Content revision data
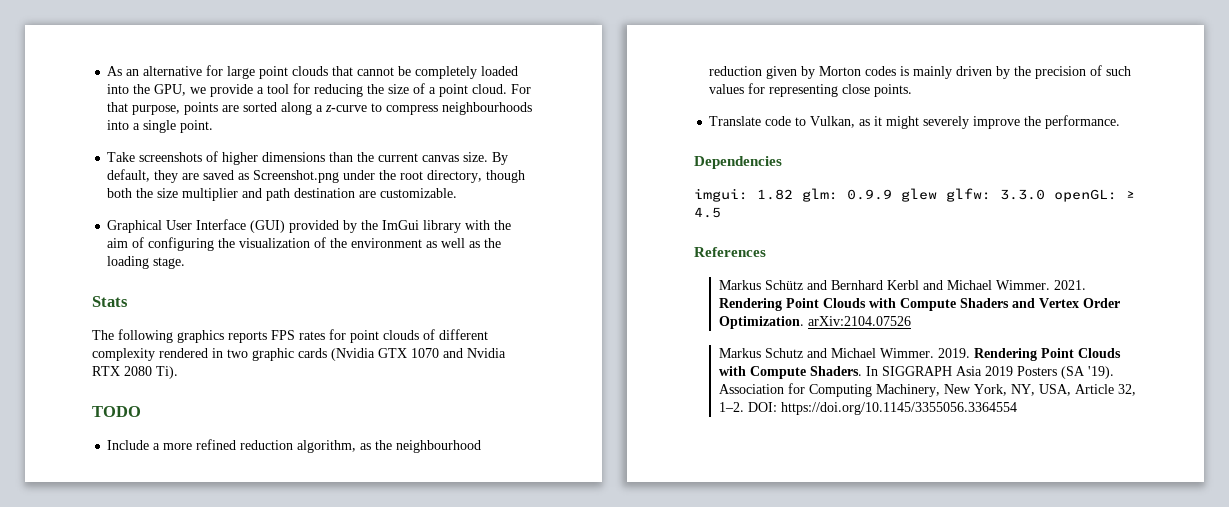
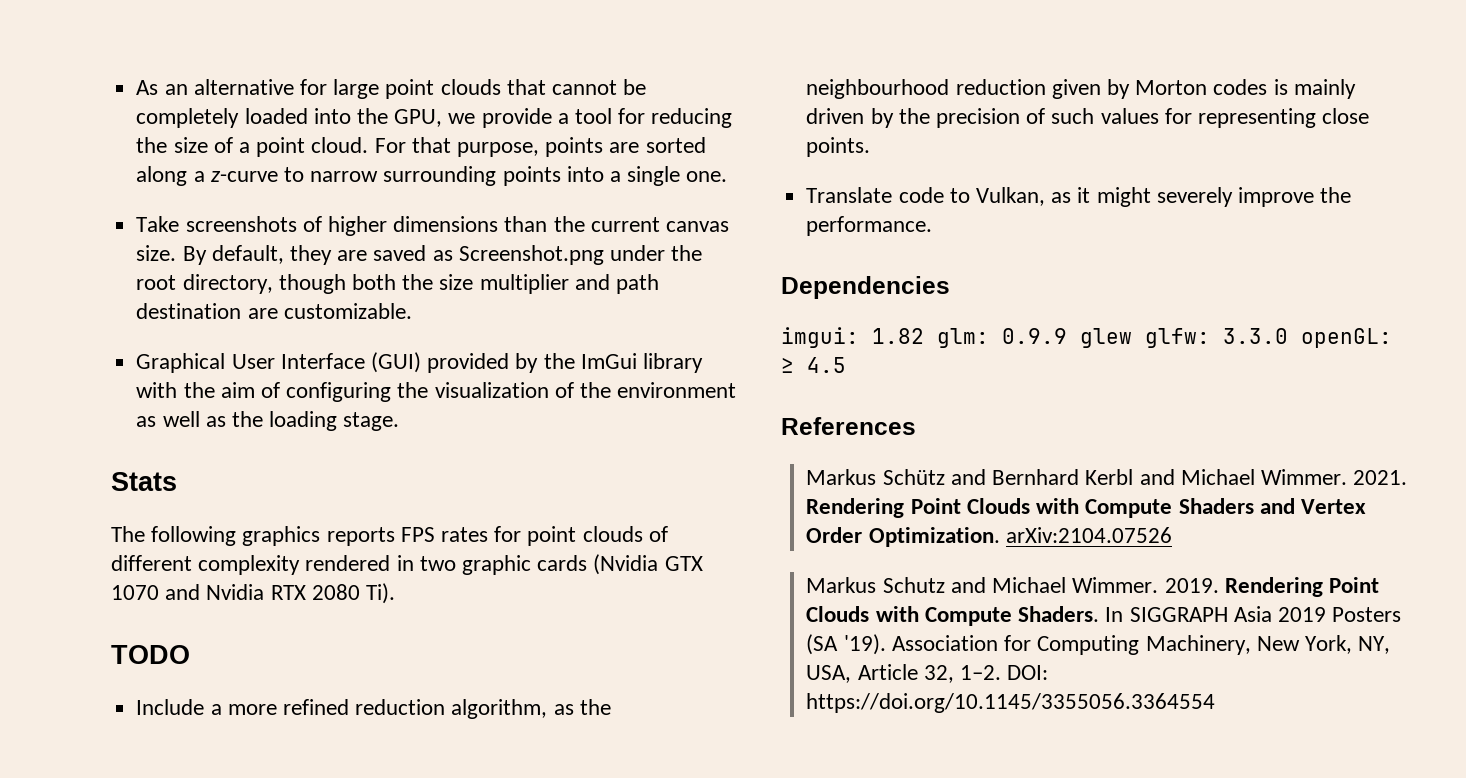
[386,102,533,115] compress neighbourhoods -> [310,166,561,186] narrow surrounding points
[180,120,214,133] point. -> [686,171,728,182] one.

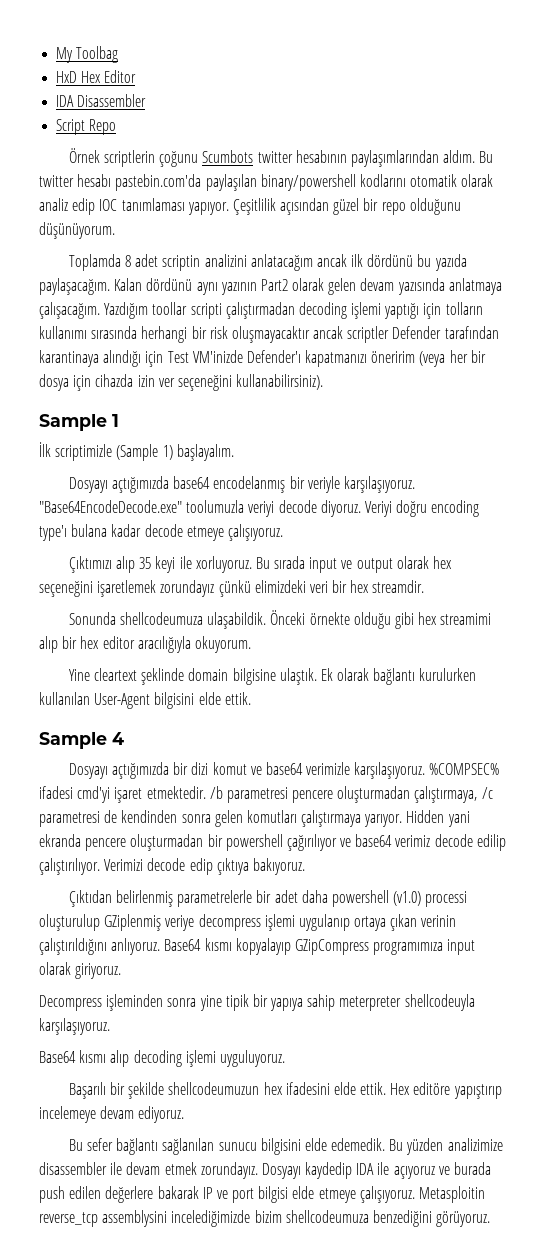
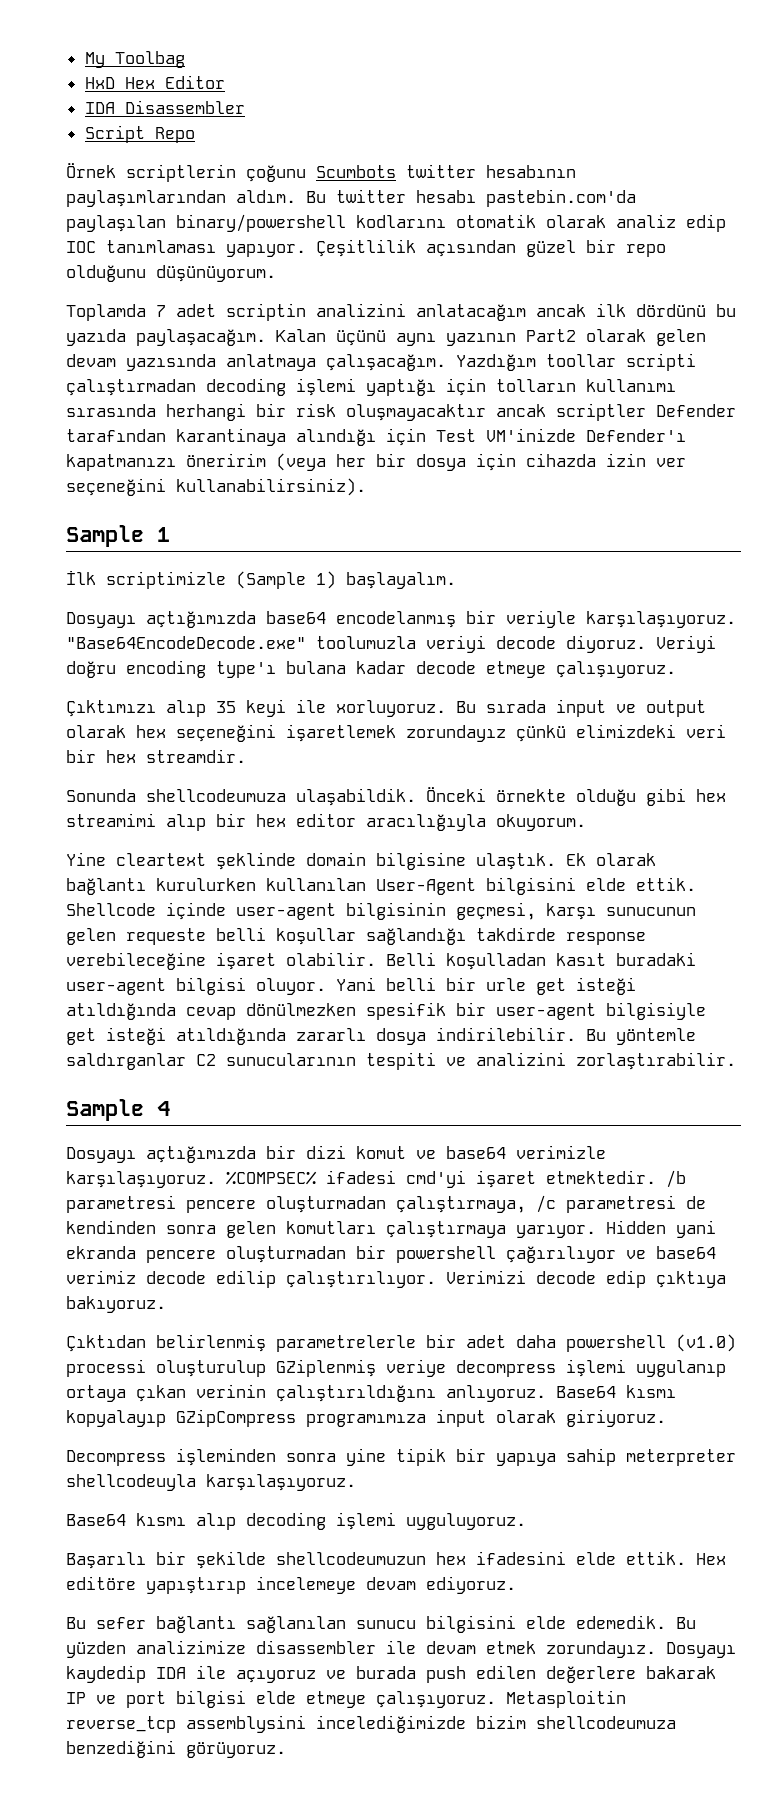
[124,255,131,267] 8 -> [156,305,166,317] 7
[146,278,193,291] dördünü -> [336,330,386,346] üçünü
(251, 698) none -> [66,902,696,920] [66,927,646,945] [66,952,696,970] [66,977,636,995] [66,1002,706,1020] [66,1027,696,1045] [66,1052,736,1070] Shellcode içinde user-agent bilgisinin geçmesi, karşı sunucunun gelen requeste belli koşullar sağlandığı takdirde response verebileceğine işaret olabilir. Belli koşulladan kasıt buradaki user-agent bilgisi oluyor. Yani belli bir urle get isteği atıldığında cevap dönülmezken spesifik bir user-agent bilgisiyle get isteği atıldığında zararlı dosya indirilebilir. Bu yöntemle saldırganlar C2 sunucularının tespiti ve analizini zorlaştırabilir.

**TASK**
Take the lines from the first line of the entries through the line with "[146,278,193,291] dördünü ->", inclusive, and give them again exactly, minus any pictures.

**YOUR SOLUTION**
[386,102,533,115] compress neighbourhoods -> [310,166,561,186] narrow surrounding points
[180,120,214,133] point. -> [686,171,728,182] one.

[124,255,131,267] 8 -> [156,305,166,317] 7
[146,278,193,291] dördünü -> [336,330,386,346] üçünü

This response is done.